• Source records
========
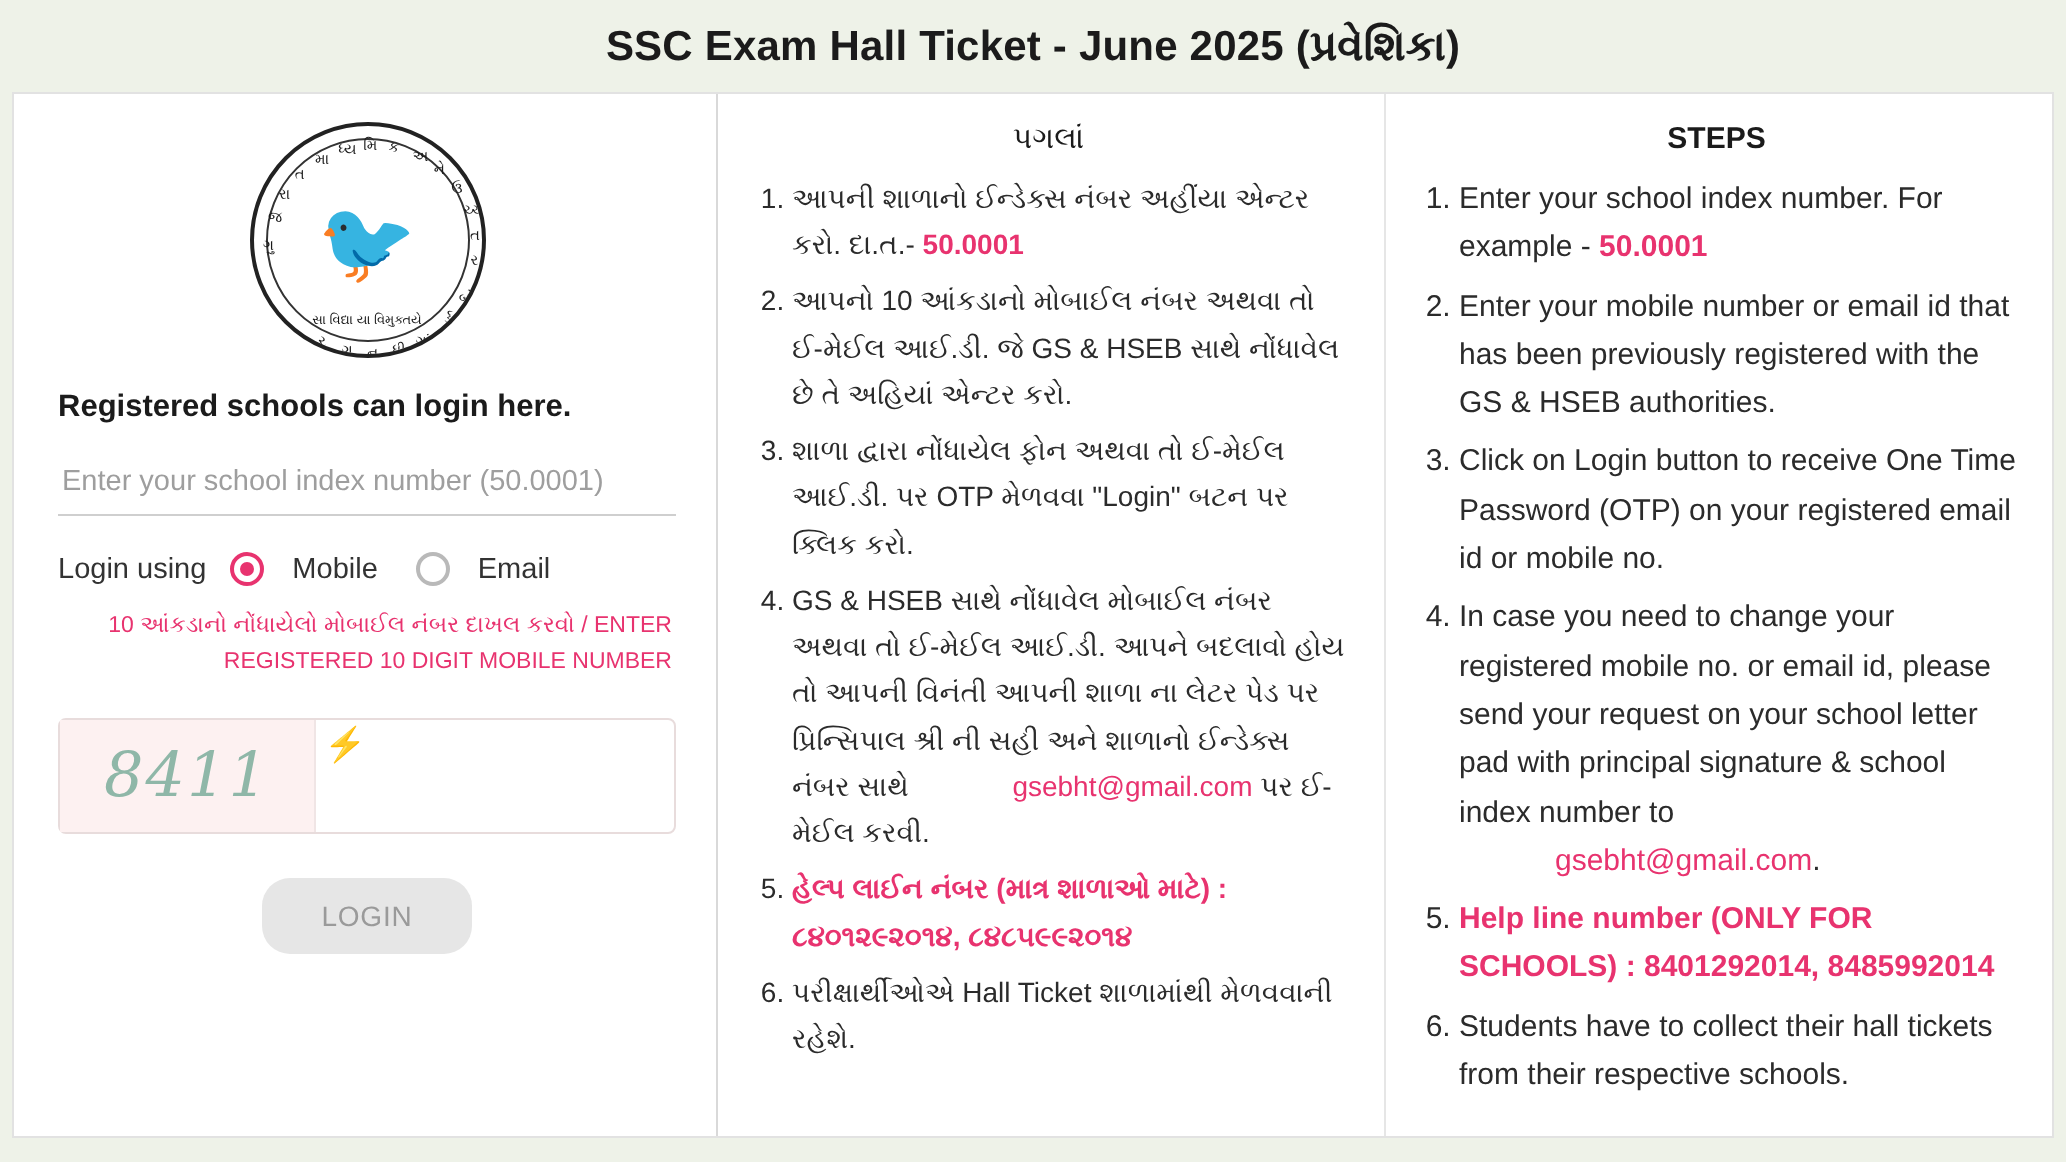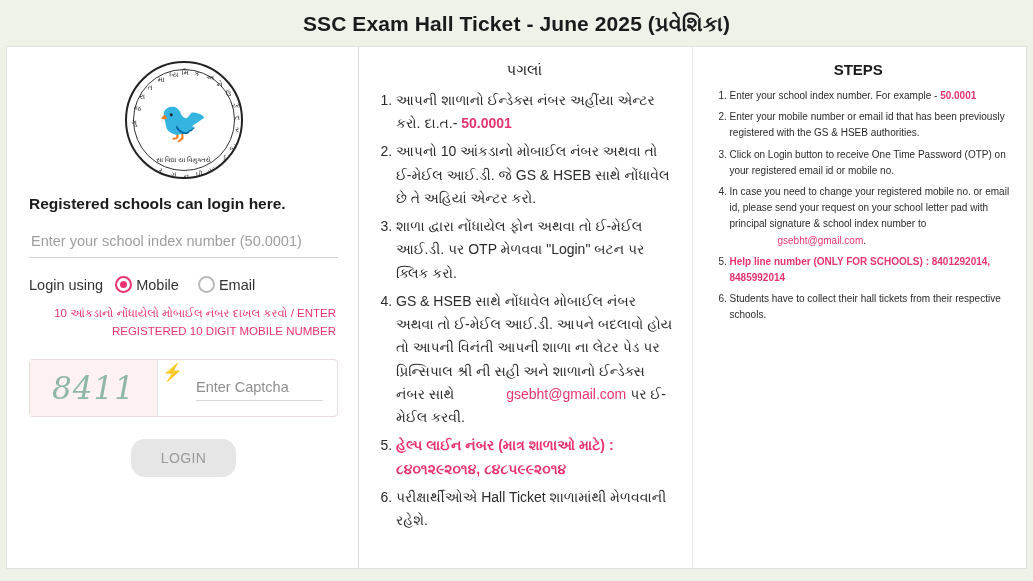--- a/index.html
+++ b/index.html
@@ -235,7 +235,7 @@
   ol.steps {
     margin: 0;
     padding-left: 23px;
-    font-size: 10px;
+    font-size: 15px;
     color: #2b2b2b;
     line-height: 1.62;
   }

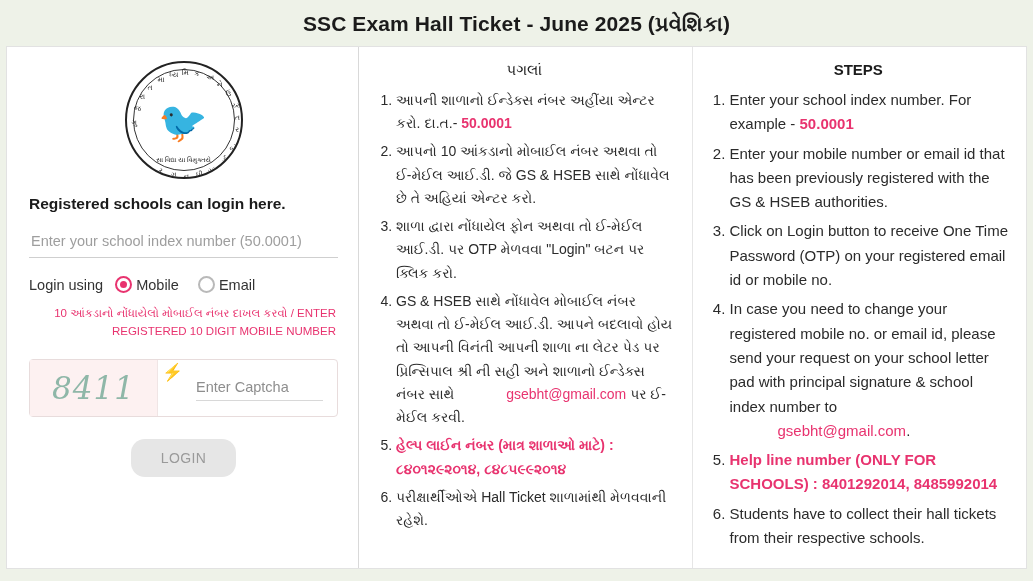--- a/index.html
+++ b/index.html
@@ -127,7 +127,7 @@
     background: #e8336f;
     border-radius: 50%;
   }
-  .radio-opt { display: flex; align-items: center; gap: 4px; }
+  .radio-opt { display: flex; align-items: center; gap: 14px; }
   .radio-opt + .radio-opt { margin-left: 10px; }
   .mobile-input {
     width: 100%;

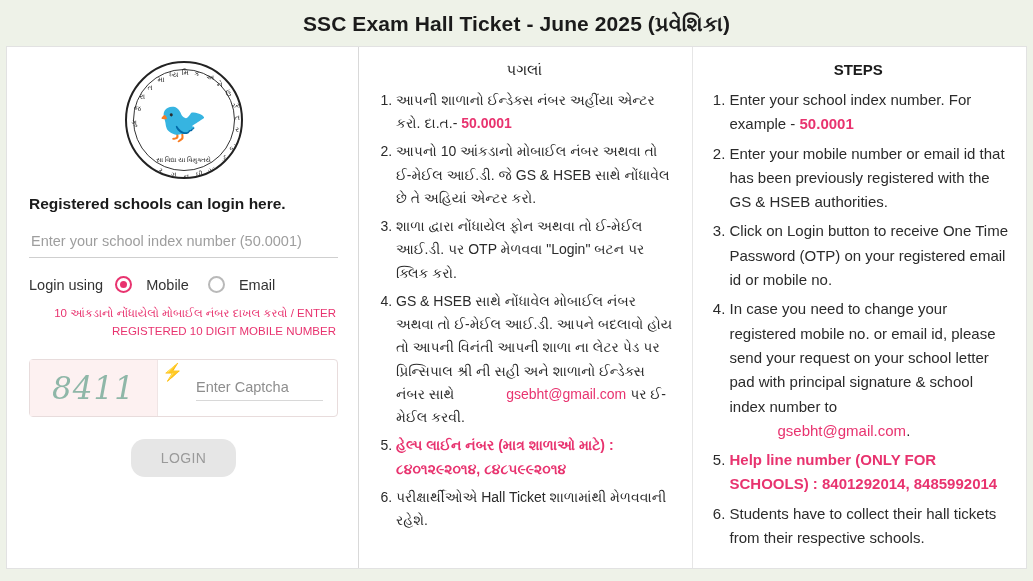--- a/index.html
+++ b/index.html
@@ -309,9 +309,6 @@
     <div class="captcha-row">
       <div class="captcha-img">8411</div>
       <div class="captcha-refresh">⚡</div>
-      <div class="captcha-input-wrap">
-        <input class="captcha-input" type="text" placeholder="Enter Captcha" style="">
-      </div>
     </div>
 
     <div class="login-btn-wrap">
========
• TASK GOAL
Your copy must hold every record above in its exact wording and must hold no pictures.

• WRITTEN RESPONSE
--- a/index.html
+++ b/index.html
@@ -235,7 +235,7 @@
   ol.steps {
     margin: 0;
     padding-left: 23px;
-    font-size: 10px;
+    font-size: 15px;
     color: #2b2b2b;
     line-height: 1.62;
   }

--- a/index.html
+++ b/index.html
@@ -127,7 +127,7 @@
     background: #e8336f;
     border-radius: 50%;
   }
-  .radio-opt { display: flex; align-items: center; gap: 4px; }
+  .radio-opt { display: flex; align-items: center; gap: 14px; }
   .radio-opt + .radio-opt { margin-left: 10px; }
   .mobile-input {
     width: 100%;

--- a/index.html
+++ b/index.html
@@ -309,9 +309,6 @@
     <div class="captcha-row">
       <div class="captcha-img">8411</div>
       <div class="captcha-refresh">⚡</div>
-      <div class="captcha-input-wrap">
-        <input class="captcha-input" type="text" placeholder="Enter Captcha" style="">
-      </div>
     </div>
 
     <div class="login-btn-wrap">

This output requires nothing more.